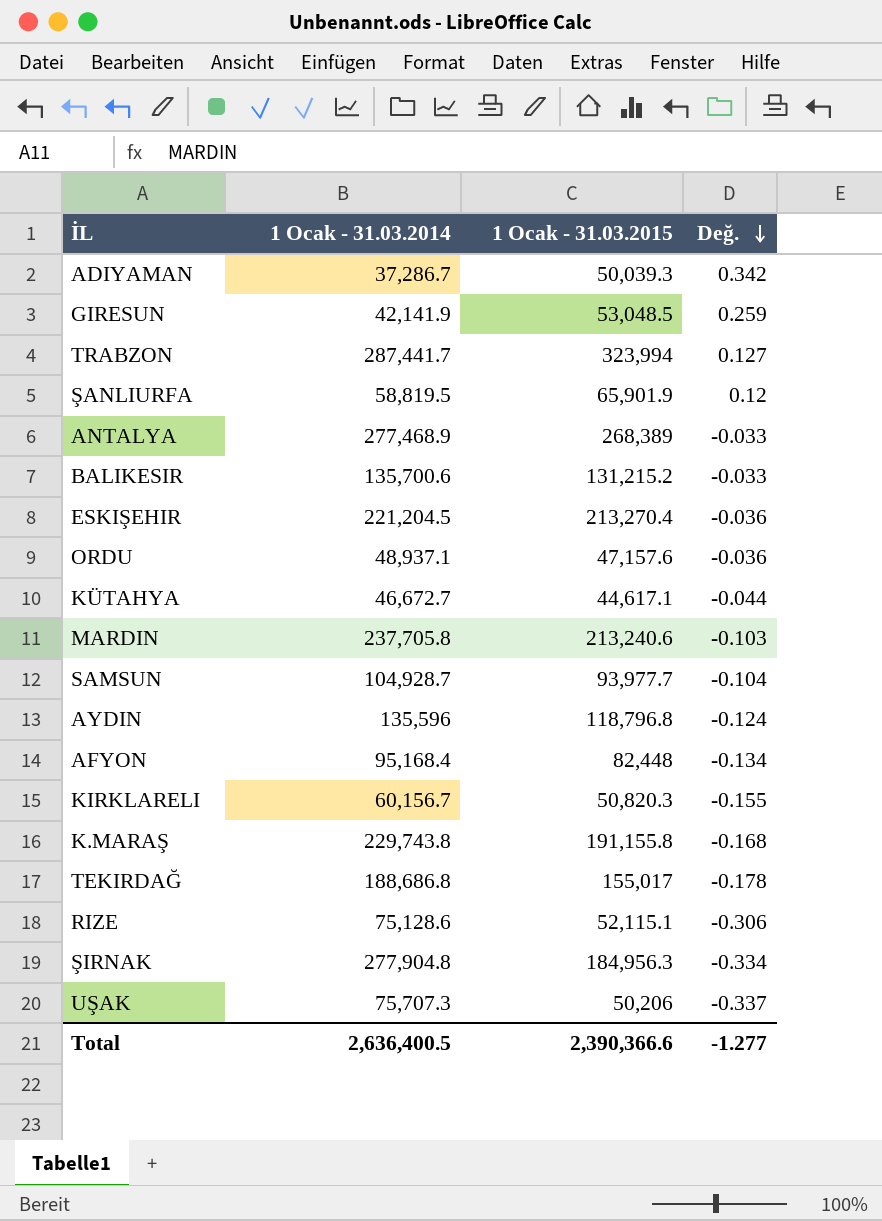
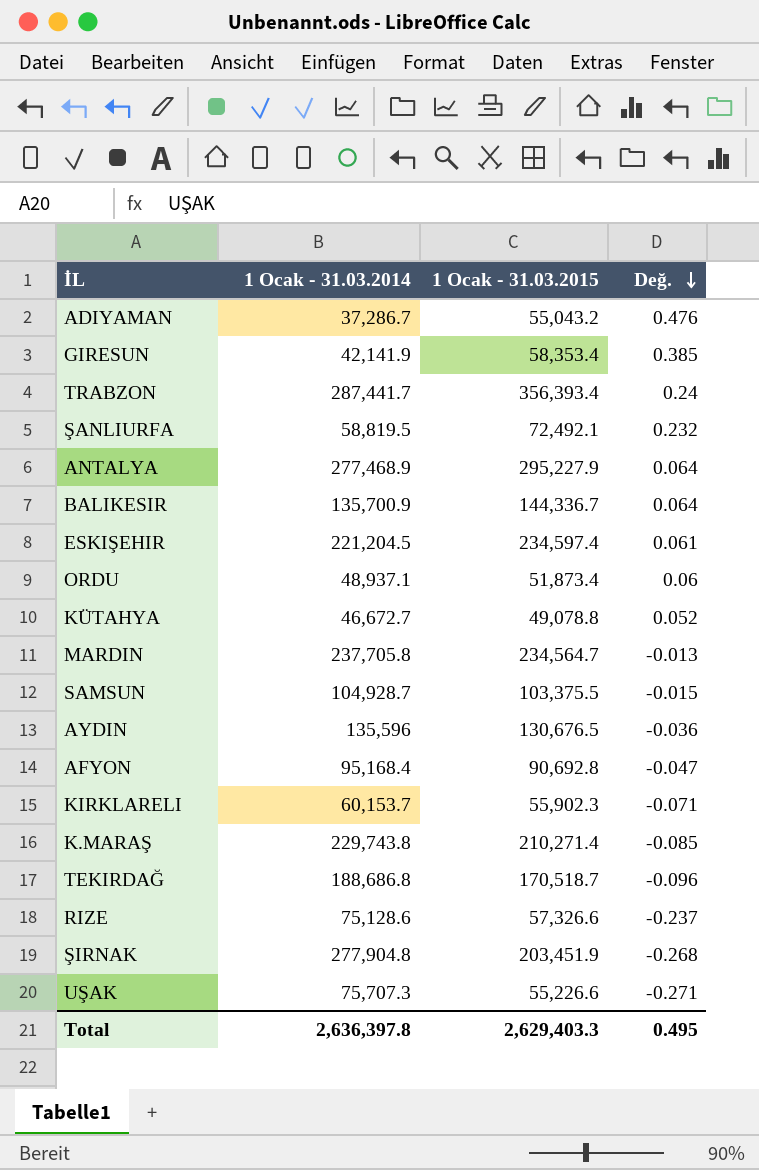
ADIYAMAN | 1 Ocak - 31.03.2015: 50,039.3 -> 55,043.2
ADIYAMAN | Değ.: 0.342 -> 0.476
GIRESUN | 1 Ocak - 31.03.2015: 53,048.5 -> 58,353.4
GIRESUN | Değ.: 0.259 -> 0.385
TRABZON | 1 Ocak - 31.03.2015: 323,994 -> 356,393.4
TRABZON | Değ.: 0.127 -> 0.24
ŞANLIURFA | 1 Ocak - 31.03.2015: 65,901.9 -> 72,492.1
ŞANLIURFA | Değ.: 0.12 -> 0.232
ANTALYA | 1 Ocak - 31.03.2015: 268,389 -> 295,227.9
ANTALYA | Değ.: -0.033 -> 0.064
BALIKESIR | 1 Ocak - 31.03.2014: 135,700.6 -> 135,700.9
BALIKESIR | 1 Ocak - 31.03.2015: 131,215.2 -> 144,336.7
BALIKESIR | Değ.: -0.033 -> 0.064
ESKIŞEHIR | 1 Ocak - 31.03.2015: 213,270.4 -> 234,597.4
ESKIŞEHIR | Değ.: -0.036 -> 0.061
ORDU | 1 Ocak - 31.03.2015: 47,157.6 -> 51,873.4
ORDU | Değ.: -0.036 -> 0.06
KÜTAHYA | 1 Ocak - 31.03.2015: 44,617.1 -> 49,078.8
KÜTAHYA | Değ.: -0.044 -> 0.052
MARDIN | 1 Ocak - 31.03.2015: 213,240.6 -> 234,564.7
MARDIN | Değ.: -0.103 -> -0.013
SAMSUN | 1 Ocak - 31.03.2015: 93,977.7 -> 103,375.5
SAMSUN | Değ.: -0.104 -> -0.015
AYDIN | 1 Ocak - 31.03.2015: 118,796.8 -> 130,676.5
AYDIN | Değ.: -0.124 -> -0.036
AFYON | 1 Ocak - 31.03.2015: 82,448 -> 90,692.8
AFYON | Değ.: -0.134 -> -0.047
KIRKLARELI | 1 Ocak - 31.03.2014: 60,156.7 -> 60,153.7
KIRKLARELI | 1 Ocak - 31.03.2015: 50,820.3 -> 55,902.3
KIRKLARELI | Değ.: -0.155 -> -0.071
K.MARAŞ | 1 Ocak - 31.03.2015: 191,155.8 -> 210,271.4
K.MARAŞ | Değ.: -0.168 -> -0.085
TEKIRDAĞ | 1 Ocak - 31.03.2015: 155,017 -> 170,518.7
TEKIRDAĞ | Değ.: -0.178 -> -0.096
RIZE | 1 Ocak - 31.03.2015: 52,115.1 -> 57,326.6
RIZE | Değ.: -0.306 -> -0.237
ŞIRNAK | 1 Ocak - 31.03.2015: 184,956.3 -> 203,451.9
ŞIRNAK | Değ.: -0.334 -> -0.268
UŞAK | 1 Ocak - 31.03.2015: 50,206 -> 55,226.6
UŞAK | Değ.: -0.337 -> -0.271
Total | 1 Ocak - 31.03.2014: 2,636,400.5 -> 2,636,397.8
Total | 1 Ocak - 31.03.2015: 2,390,366.6 -> 2,629,403.3
Total | Değ.: -1.277 -> 0.495

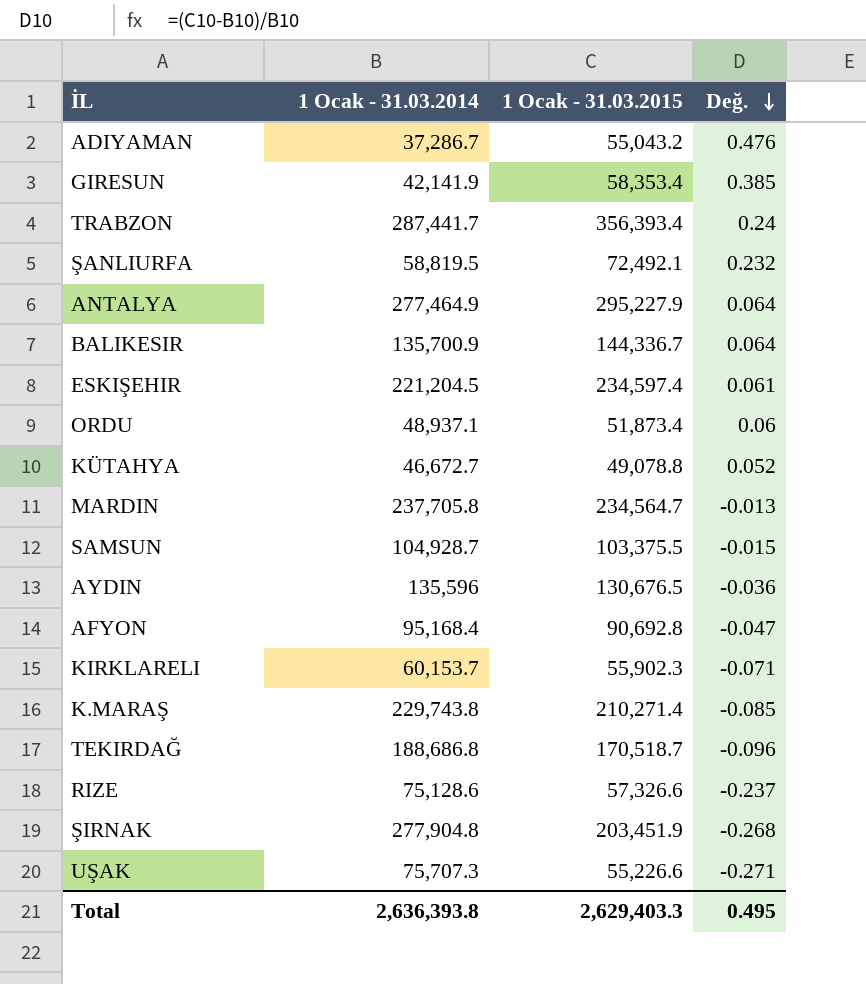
ANTALYA | 1 Ocak - 31.03.2014: 277,468.9 -> 277,464.9
Total | 1 Ocak - 31.03.2014: 2,636,397.8 -> 2,636,393.8

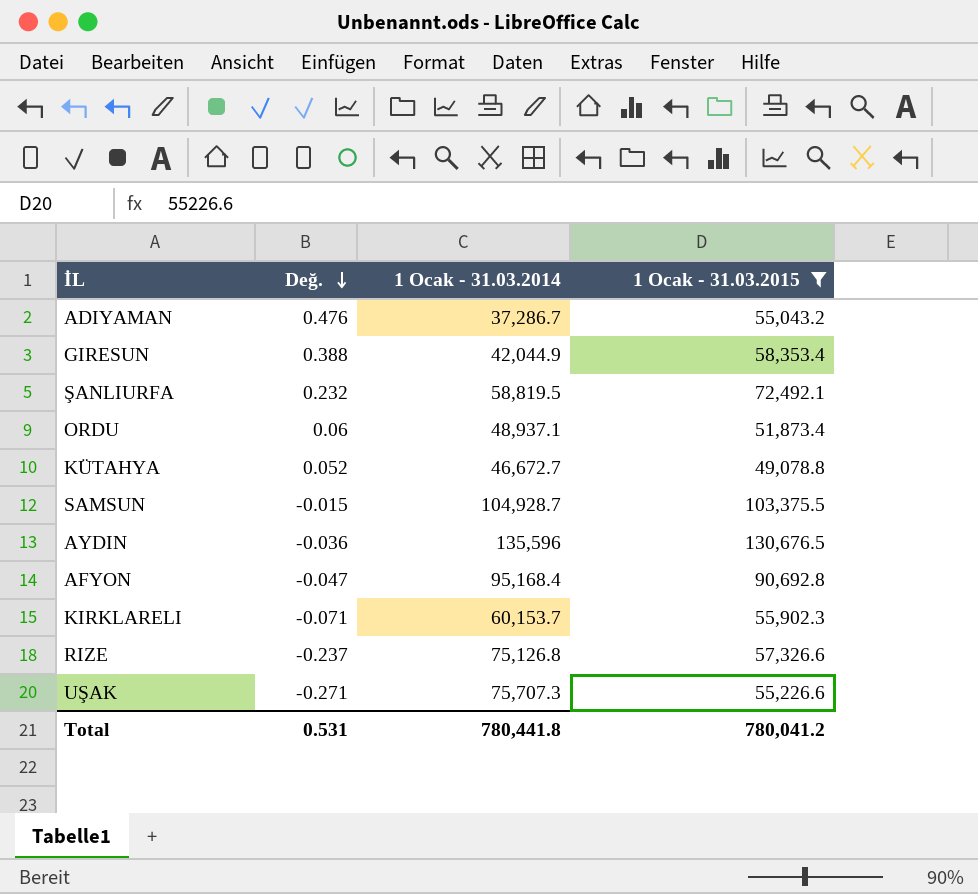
filter: none -> 1 Ocak - 31.03.2015 <= 130,676.5
column Değ. | position: 4 -> 2
GIRESUN | Değ.: 0.385 -> 0.388
GIRESUN | 1 Ocak - 31.03.2014: 42,141.9 -> 42,044.9
RIZE | 1 Ocak - 31.03.2014: 75,128.6 -> 75,126.8
Total | Değ.: 0.495 -> 0.531
Total | 1 Ocak - 31.03.2014: 2,636,393.8 -> 780,441.8
Total | 1 Ocak - 31.03.2015: 2,629,403.3 -> 780,041.2

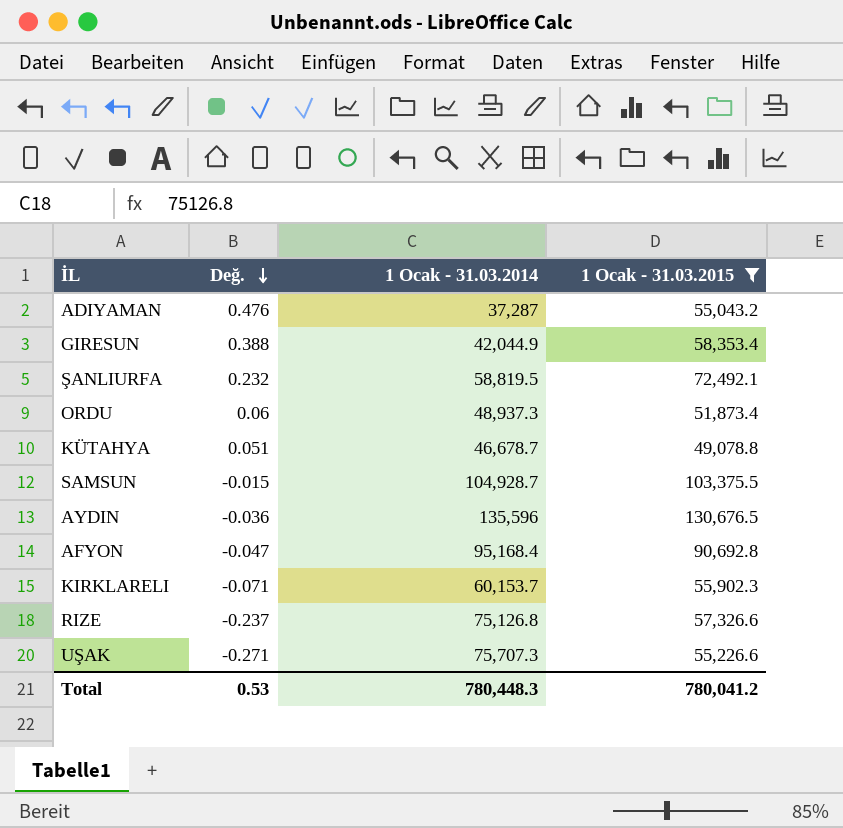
ADIYAMAN | 1 Ocak - 31.03.2014: 37,286.7 -> 37,287
ORDU | 1 Ocak - 31.03.2014: 48,937.1 -> 48,937.3
KÜTAHYA | Değ.: 0.052 -> 0.051
KÜTAHYA | 1 Ocak - 31.03.2014: 46,672.7 -> 46,678.7
Total | Değ.: 0.531 -> 0.53
Total | 1 Ocak - 31.03.2014: 780,441.8 -> 780,448.3

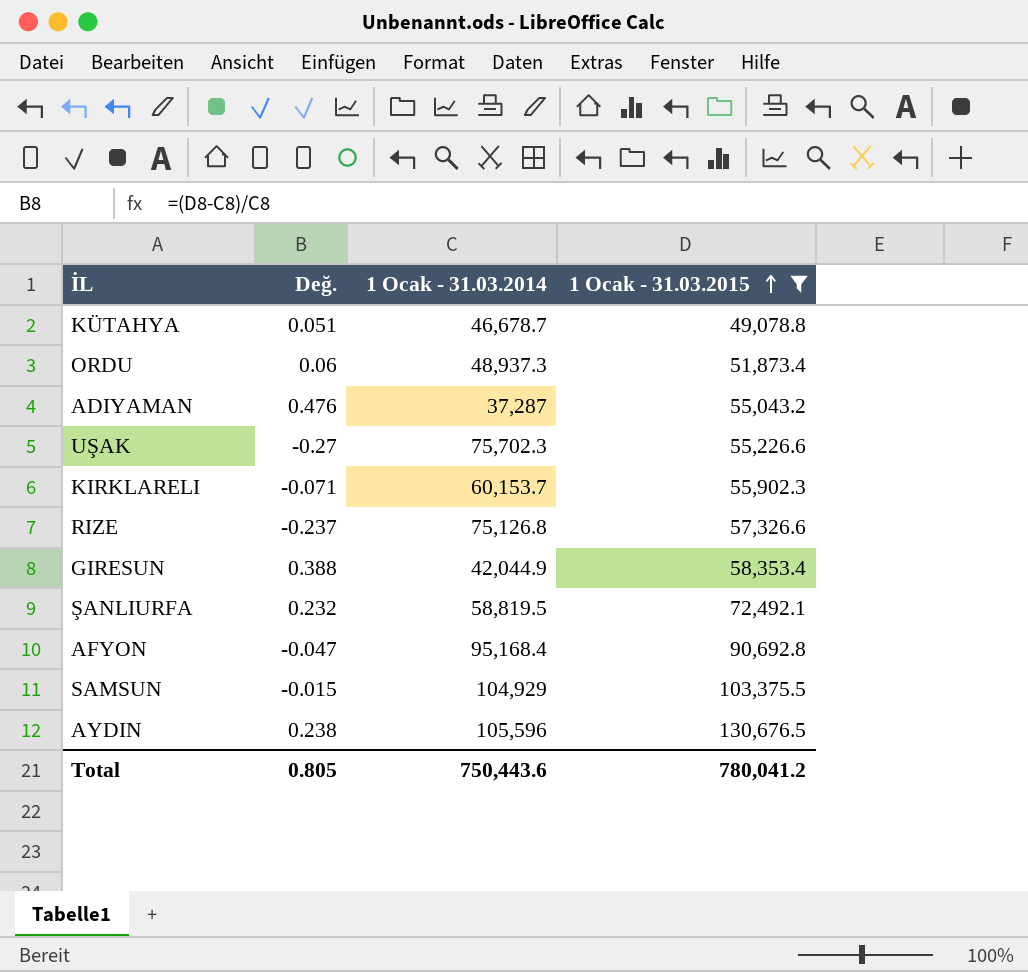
row order: Değ. descending -> 1 Ocak - 31.03.2015 ascending
UŞAK | Değ.: -0.271 -> -0.27
UŞAK | 1 Ocak - 31.03.2014: 75,707.3 -> 75,702.3
SAMSUN | 1 Ocak - 31.03.2014: 104,928.7 -> 104,929
AYDIN | Değ.: -0.036 -> 0.238
AYDIN | 1 Ocak - 31.03.2014: 135,596 -> 105,596
Total | Değ.: 0.53 -> 0.805
Total | 1 Ocak - 31.03.2014: 780,448.3 -> 750,443.6

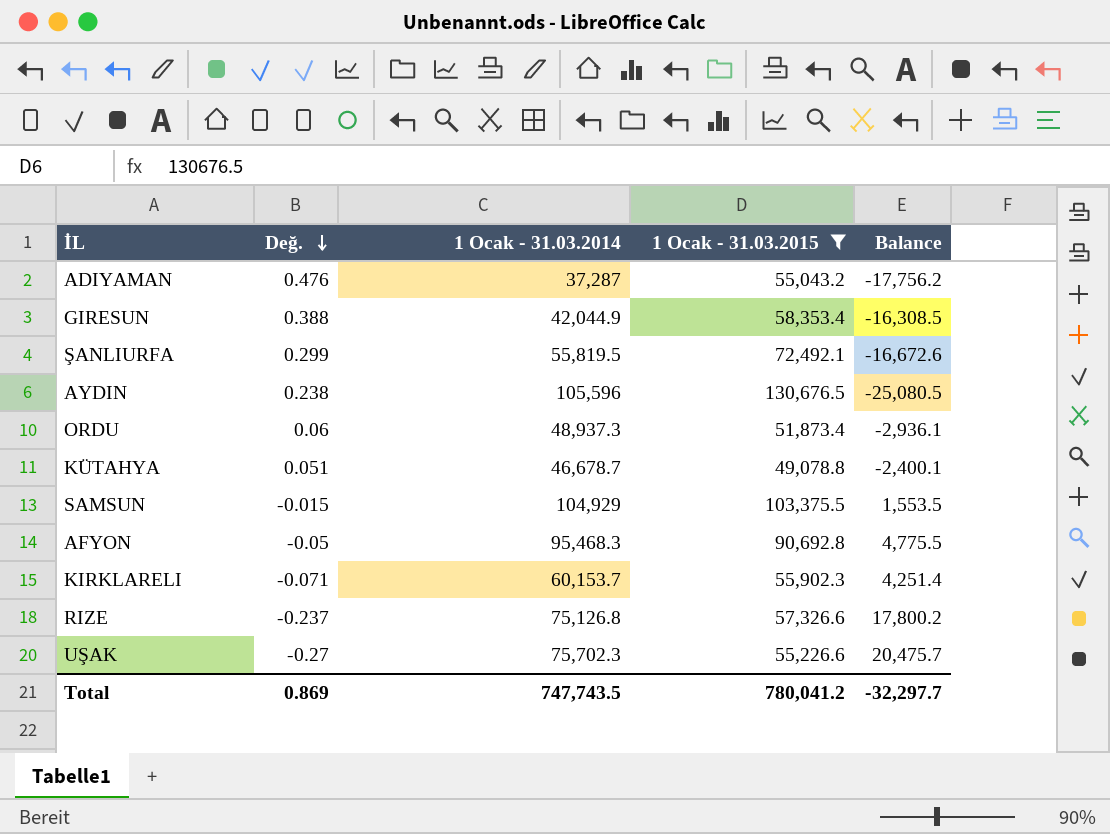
row order: 1 Ocak - 31.03.2015 ascending -> Değ. descending
column Balance | formula: none -> [1 Ocak - 31.03.2014] - [1 Ocak - 31.03.2015]
ŞANLIURFA | Değ.: 0.232 -> 0.299
ŞANLIURFA | 1 Ocak - 31.03.2014: 58,819.5 -> 55,819.5
AFYON | Değ.: -0.047 -> -0.05
AFYON | 1 Ocak - 31.03.2014: 95,168.4 -> 95,468.3
Total | Değ.: 0.805 -> 0.869
Total | 1 Ocak - 31.03.2014: 750,443.6 -> 747,743.5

§ The problem: Set the listing down again exactly, skipping each picture.

§ Exercise solution:
ADIYAMAN | 1 Ocak - 31.03.2015: 50,039.3 -> 55,043.2
ADIYAMAN | Değ.: 0.342 -> 0.476
GIRESUN | 1 Ocak - 31.03.2015: 53,048.5 -> 58,353.4
GIRESUN | Değ.: 0.259 -> 0.385
TRABZON | 1 Ocak - 31.03.2015: 323,994 -> 356,393.4
TRABZON | Değ.: 0.127 -> 0.24
ŞANLIURFA | 1 Ocak - 31.03.2015: 65,901.9 -> 72,492.1
ŞANLIURFA | Değ.: 0.12 -> 0.232
ANTALYA | 1 Ocak - 31.03.2015: 268,389 -> 295,227.9
ANTALYA | Değ.: -0.033 -> 0.064
BALIKESIR | 1 Ocak - 31.03.2014: 135,700.6 -> 135,700.9
BALIKESIR | 1 Ocak - 31.03.2015: 131,215.2 -> 144,336.7
BALIKESIR | Değ.: -0.033 -> 0.064
ESKIŞEHIR | 1 Ocak - 31.03.2015: 213,270.4 -> 234,597.4
ESKIŞEHIR | Değ.: -0.036 -> 0.061
ORDU | 1 Ocak - 31.03.2015: 47,157.6 -> 51,873.4
ORDU | Değ.: -0.036 -> 0.06
KÜTAHYA | 1 Ocak - 31.03.2015: 44,617.1 -> 49,078.8
KÜTAHYA | Değ.: -0.044 -> 0.052
MARDIN | 1 Ocak - 31.03.2015: 213,240.6 -> 234,564.7
MARDIN | Değ.: -0.103 -> -0.013
SAMSUN | 1 Ocak - 31.03.2015: 93,977.7 -> 103,375.5
SAMSUN | Değ.: -0.104 -> -0.015
AYDIN | 1 Ocak - 31.03.2015: 118,796.8 -> 130,676.5
AYDIN | Değ.: -0.124 -> -0.036
AFYON | 1 Ocak - 31.03.2015: 82,448 -> 90,692.8
AFYON | Değ.: -0.134 -> -0.047
KIRKLARELI | 1 Ocak - 31.03.2014: 60,156.7 -> 60,153.7
KIRKLARELI | 1 Ocak - 31.03.2015: 50,820.3 -> 55,902.3
KIRKLARELI | Değ.: -0.155 -> -0.071
K.MARAŞ | 1 Ocak - 31.03.2015: 191,155.8 -> 210,271.4
K.MARAŞ | Değ.: -0.168 -> -0.085
TEKIRDAĞ | 1 Ocak - 31.03.2015: 155,017 -> 170,518.7
TEKIRDAĞ | Değ.: -0.178 -> -0.096
RIZE | 1 Ocak - 31.03.2015: 52,115.1 -> 57,326.6
RIZE | Değ.: -0.306 -> -0.237
ŞIRNAK | 1 Ocak - 31.03.2015: 184,956.3 -> 203,451.9
ŞIRNAK | Değ.: -0.334 -> -0.268
UŞAK | 1 Ocak - 31.03.2015: 50,206 -> 55,226.6
UŞAK | Değ.: -0.337 -> -0.271
Total | 1 Ocak - 31.03.2014: 2,636,400.5 -> 2,636,397.8
Total | 1 Ocak - 31.03.2015: 2,390,366.6 -> 2,629,403.3
Total | Değ.: -1.277 -> 0.495

ANTALYA | 1 Ocak - 31.03.2014: 277,468.9 -> 277,464.9
Total | 1 Ocak - 31.03.2014: 2,636,397.8 -> 2,636,393.8

filter: none -> 1 Ocak - 31.03.2015 <= 130,676.5
column Değ. | position: 4 -> 2
GIRESUN | Değ.: 0.385 -> 0.388
GIRESUN | 1 Ocak - 31.03.2014: 42,141.9 -> 42,044.9
RIZE | 1 Ocak - 31.03.2014: 75,128.6 -> 75,126.8
Total | Değ.: 0.495 -> 0.531
Total | 1 Ocak - 31.03.2014: 2,636,393.8 -> 780,441.8
Total | 1 Ocak - 31.03.2015: 2,629,403.3 -> 780,041.2

ADIYAMAN | 1 Ocak - 31.03.2014: 37,286.7 -> 37,287
ORDU | 1 Ocak - 31.03.2014: 48,937.1 -> 48,937.3
KÜTAHYA | Değ.: 0.052 -> 0.051
KÜTAHYA | 1 Ocak - 31.03.2014: 46,672.7 -> 46,678.7
Total | Değ.: 0.531 -> 0.53
Total | 1 Ocak - 31.03.2014: 780,441.8 -> 780,448.3

row order: Değ. descending -> 1 Ocak - 31.03.2015 ascending
UŞAK | Değ.: -0.271 -> -0.27
UŞAK | 1 Ocak - 31.03.2014: 75,707.3 -> 75,702.3
SAMSUN | 1 Ocak - 31.03.2014: 104,928.7 -> 104,929
AYDIN | Değ.: -0.036 -> 0.238
AYDIN | 1 Ocak - 31.03.2014: 135,596 -> 105,596
Total | Değ.: 0.53 -> 0.805
Total | 1 Ocak - 31.03.2014: 780,448.3 -> 750,443.6

row order: 1 Ocak - 31.03.2015 ascending -> Değ. descending
column Balance | formula: none -> [1 Ocak - 31.03.2014] - [1 Ocak - 31.03.2015]
ŞANLIURFA | Değ.: 0.232 -> 0.299
ŞANLIURFA | 1 Ocak - 31.03.2014: 58,819.5 -> 55,819.5
AFYON | Değ.: -0.047 -> -0.05
AFYON | 1 Ocak - 31.03.2014: 95,168.4 -> 95,468.3
Total | Değ.: 0.805 -> 0.869
Total | 1 Ocak - 31.03.2014: 750,443.6 -> 747,743.5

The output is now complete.